[EXERCISE DETAILS]
Within the records below is a range that opens at the line with "- PRO: 14,900원/월 (무제한 토큰)" and closes at the line with "(+30 보너스): ₩9,000". Return that range word for word, both ends included, and only that range.

━━━ RECORDS FOR THE TASK ━━━

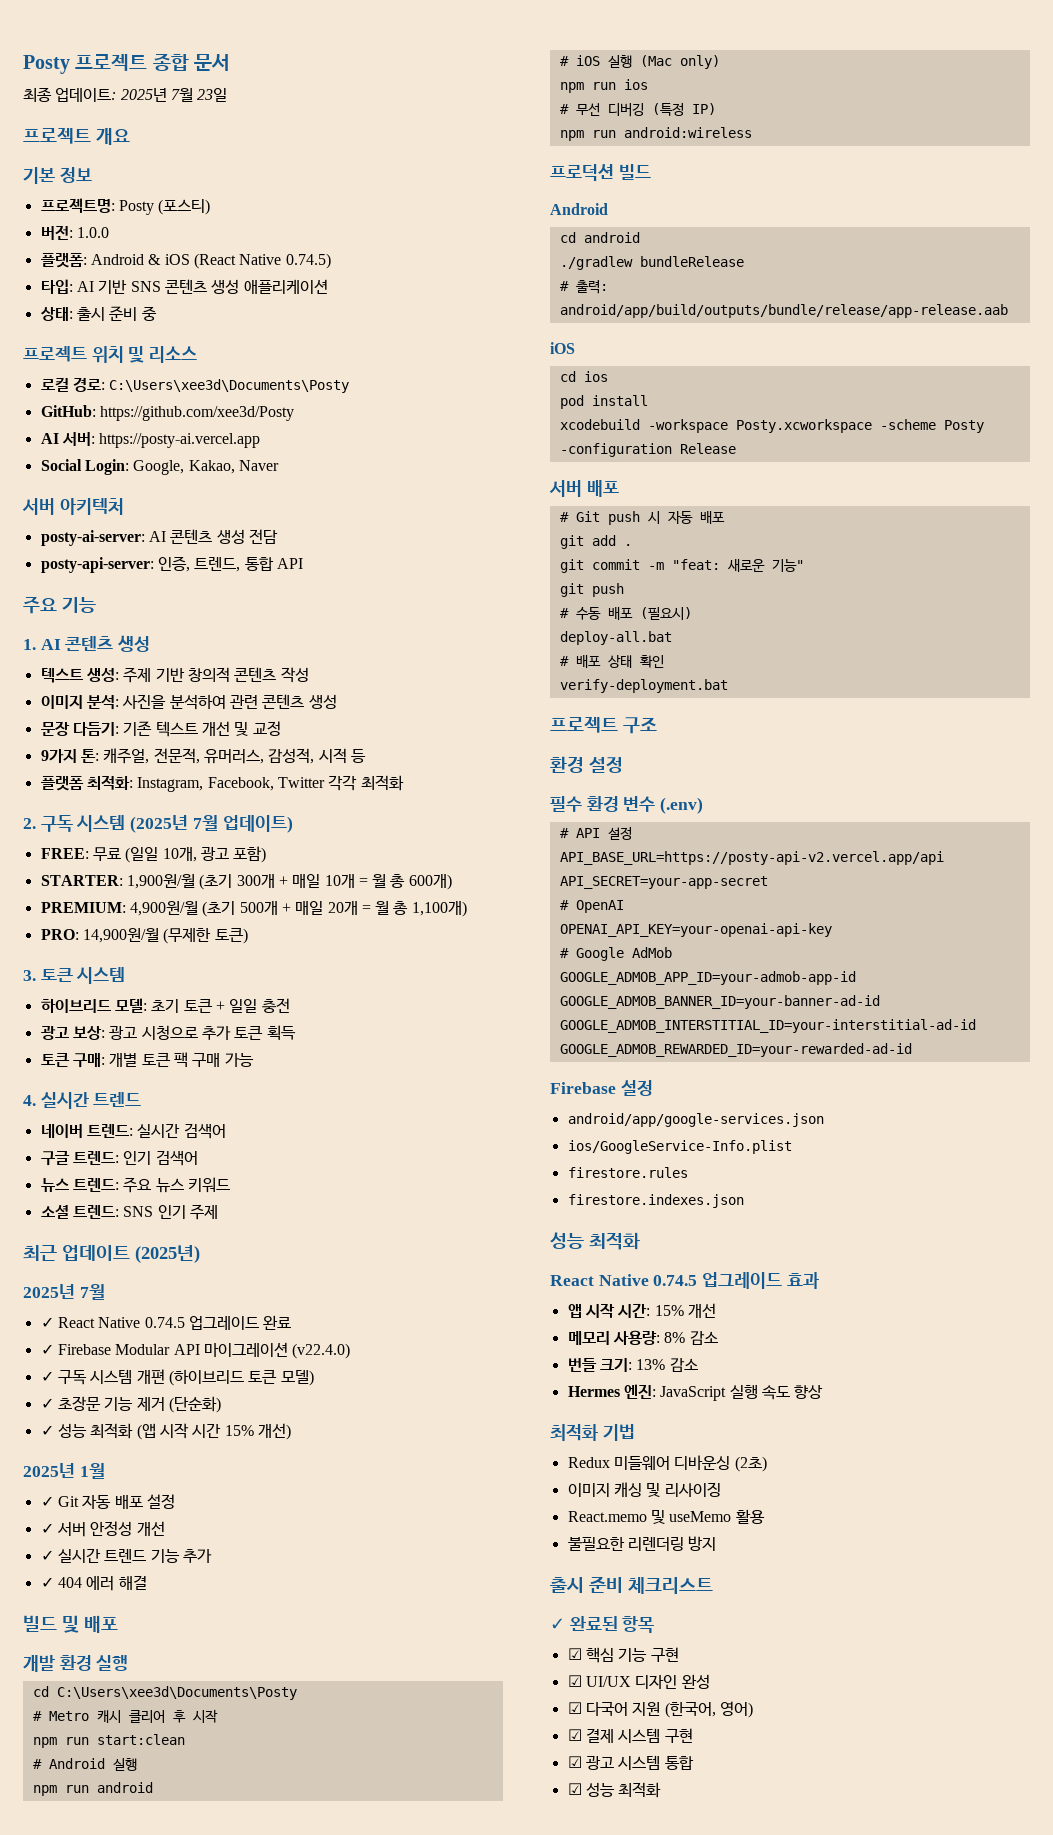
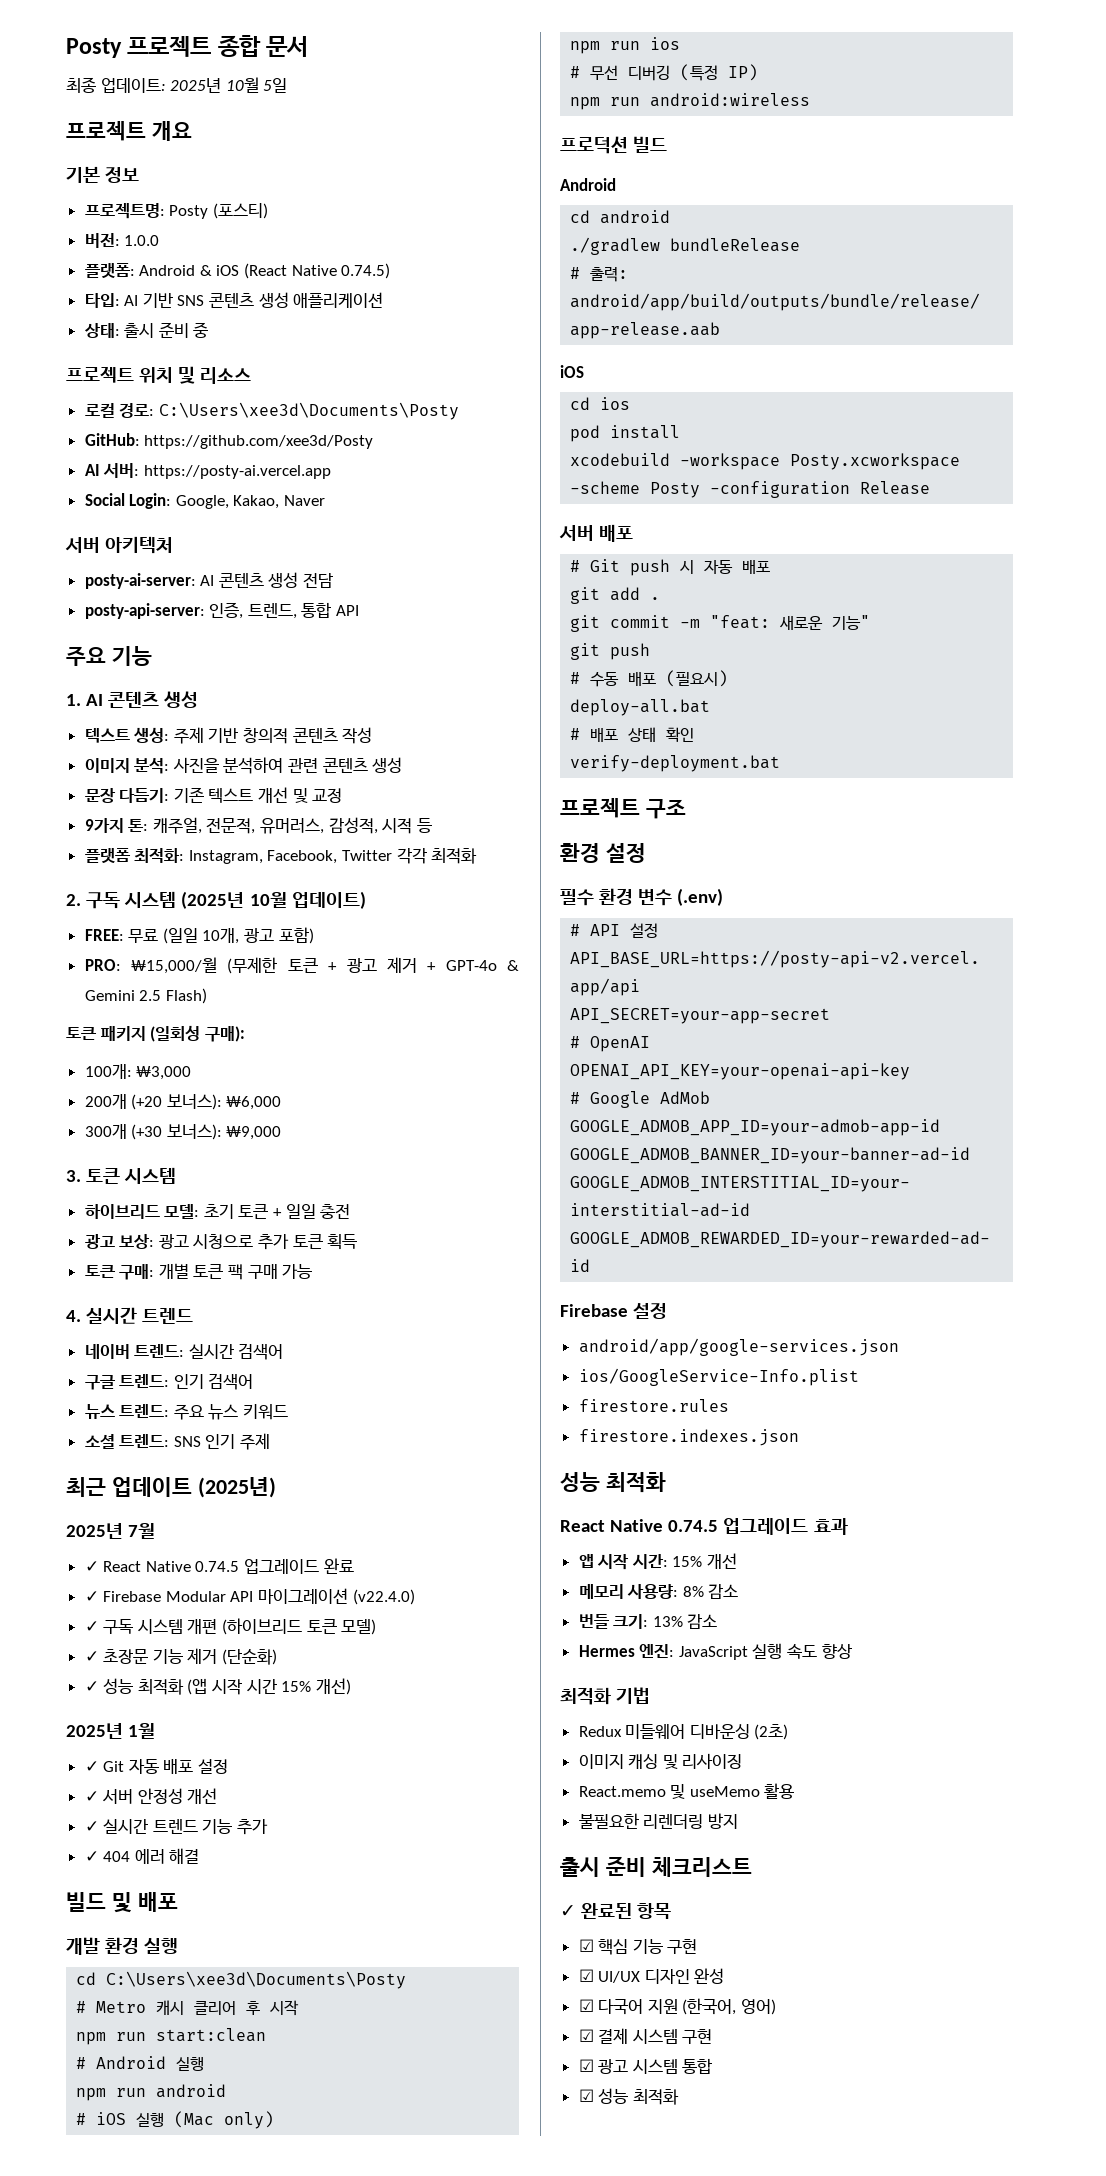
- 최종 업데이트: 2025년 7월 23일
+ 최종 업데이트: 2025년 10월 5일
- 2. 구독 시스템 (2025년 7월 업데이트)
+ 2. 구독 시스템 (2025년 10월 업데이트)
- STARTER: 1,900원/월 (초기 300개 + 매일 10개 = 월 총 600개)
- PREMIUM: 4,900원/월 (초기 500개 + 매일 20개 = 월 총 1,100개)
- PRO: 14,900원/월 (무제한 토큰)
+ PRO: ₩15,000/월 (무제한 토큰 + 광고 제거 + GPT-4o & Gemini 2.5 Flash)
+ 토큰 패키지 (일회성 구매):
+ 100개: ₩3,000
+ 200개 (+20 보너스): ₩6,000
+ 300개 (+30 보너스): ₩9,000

━━━
━━━ RECORDS FOR THE TASK ━━━

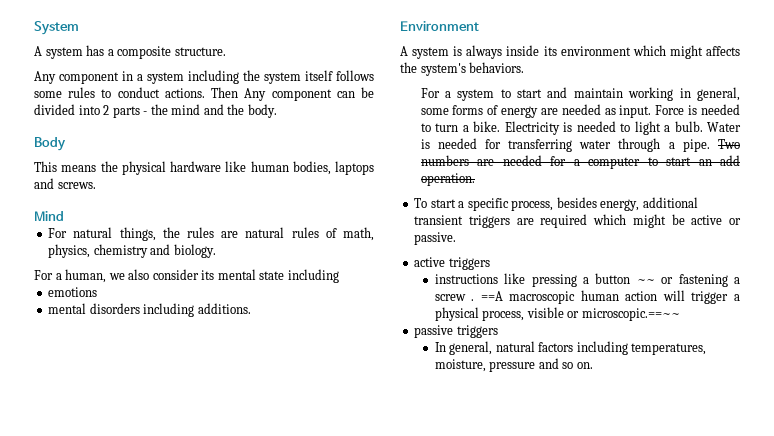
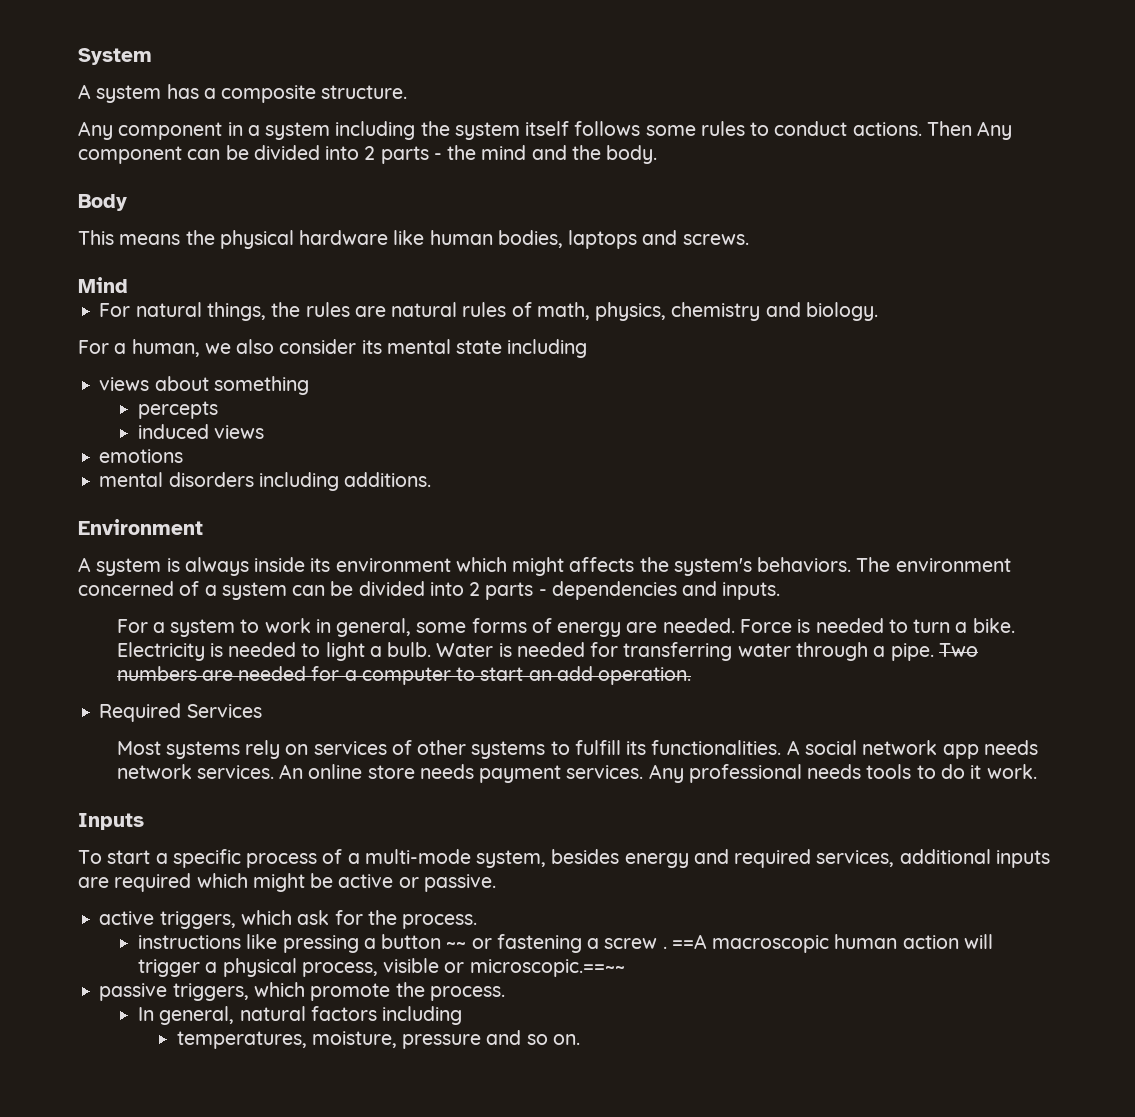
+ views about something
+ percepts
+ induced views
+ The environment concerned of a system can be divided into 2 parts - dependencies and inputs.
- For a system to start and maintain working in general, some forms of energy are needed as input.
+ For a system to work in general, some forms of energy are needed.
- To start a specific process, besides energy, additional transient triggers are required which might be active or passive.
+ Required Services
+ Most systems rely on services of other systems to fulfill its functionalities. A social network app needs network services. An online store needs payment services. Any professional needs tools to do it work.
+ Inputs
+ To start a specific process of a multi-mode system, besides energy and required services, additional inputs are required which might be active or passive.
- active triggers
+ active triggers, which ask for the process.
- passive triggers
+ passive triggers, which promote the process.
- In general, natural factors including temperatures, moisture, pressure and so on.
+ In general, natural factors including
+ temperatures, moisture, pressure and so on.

━━━
━━━ RECORDS FOR THE TASK ━━━

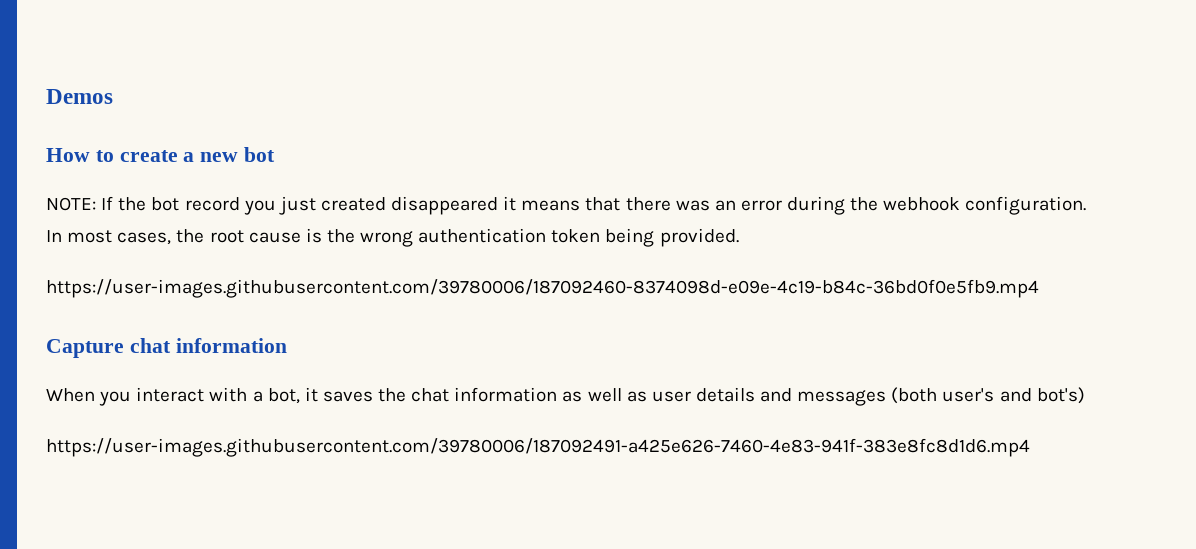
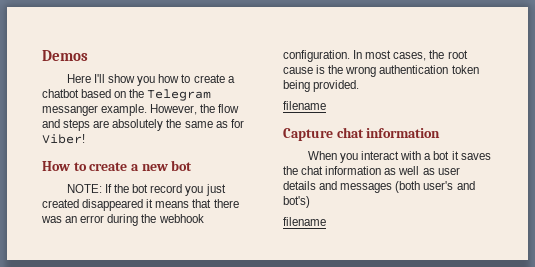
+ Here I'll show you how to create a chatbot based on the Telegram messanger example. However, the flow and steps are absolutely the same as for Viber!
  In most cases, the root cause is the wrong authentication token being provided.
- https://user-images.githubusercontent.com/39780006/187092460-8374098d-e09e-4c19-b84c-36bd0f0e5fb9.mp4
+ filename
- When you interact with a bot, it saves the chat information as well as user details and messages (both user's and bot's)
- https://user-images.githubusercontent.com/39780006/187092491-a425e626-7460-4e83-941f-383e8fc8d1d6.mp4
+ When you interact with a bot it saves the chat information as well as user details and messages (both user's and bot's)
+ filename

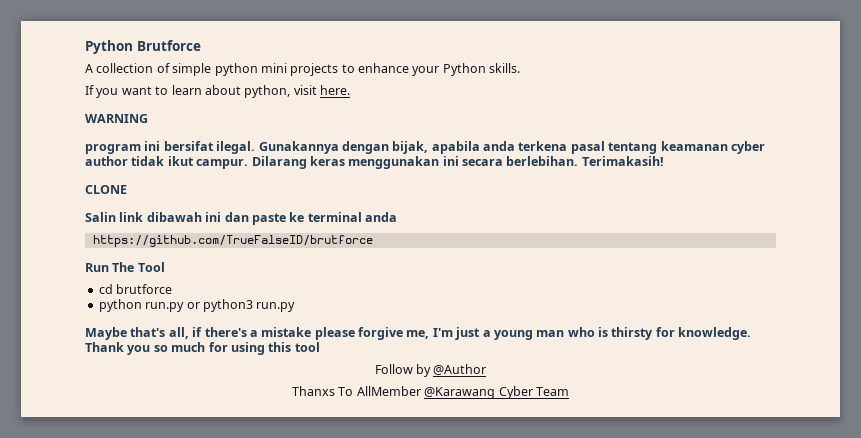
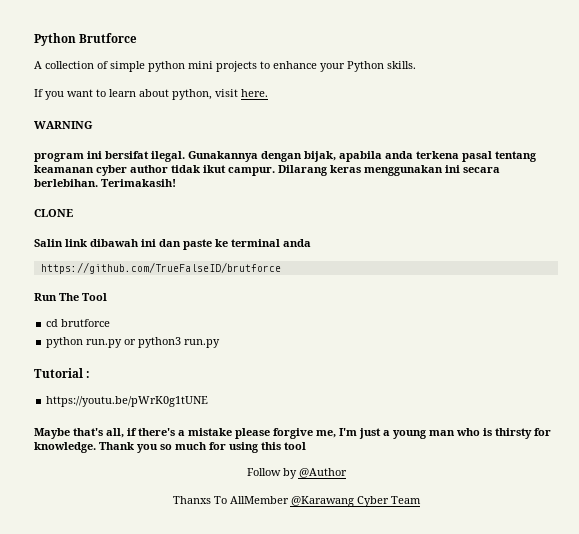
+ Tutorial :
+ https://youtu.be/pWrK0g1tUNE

━━━

[REPLY]
- PRO: 14,900원/월 (무제한 토큰)
+ PRO: ₩15,000/월 (무제한 토큰 + 광고 제거 + GPT-4o & Gemini 2.5 Flash)
+ 토큰 패키지 (일회성 구매):
+ 100개: ₩3,000
+ 200개 (+20 보너스): ₩6,000
+ 300개 (+30 보너스): ₩9,000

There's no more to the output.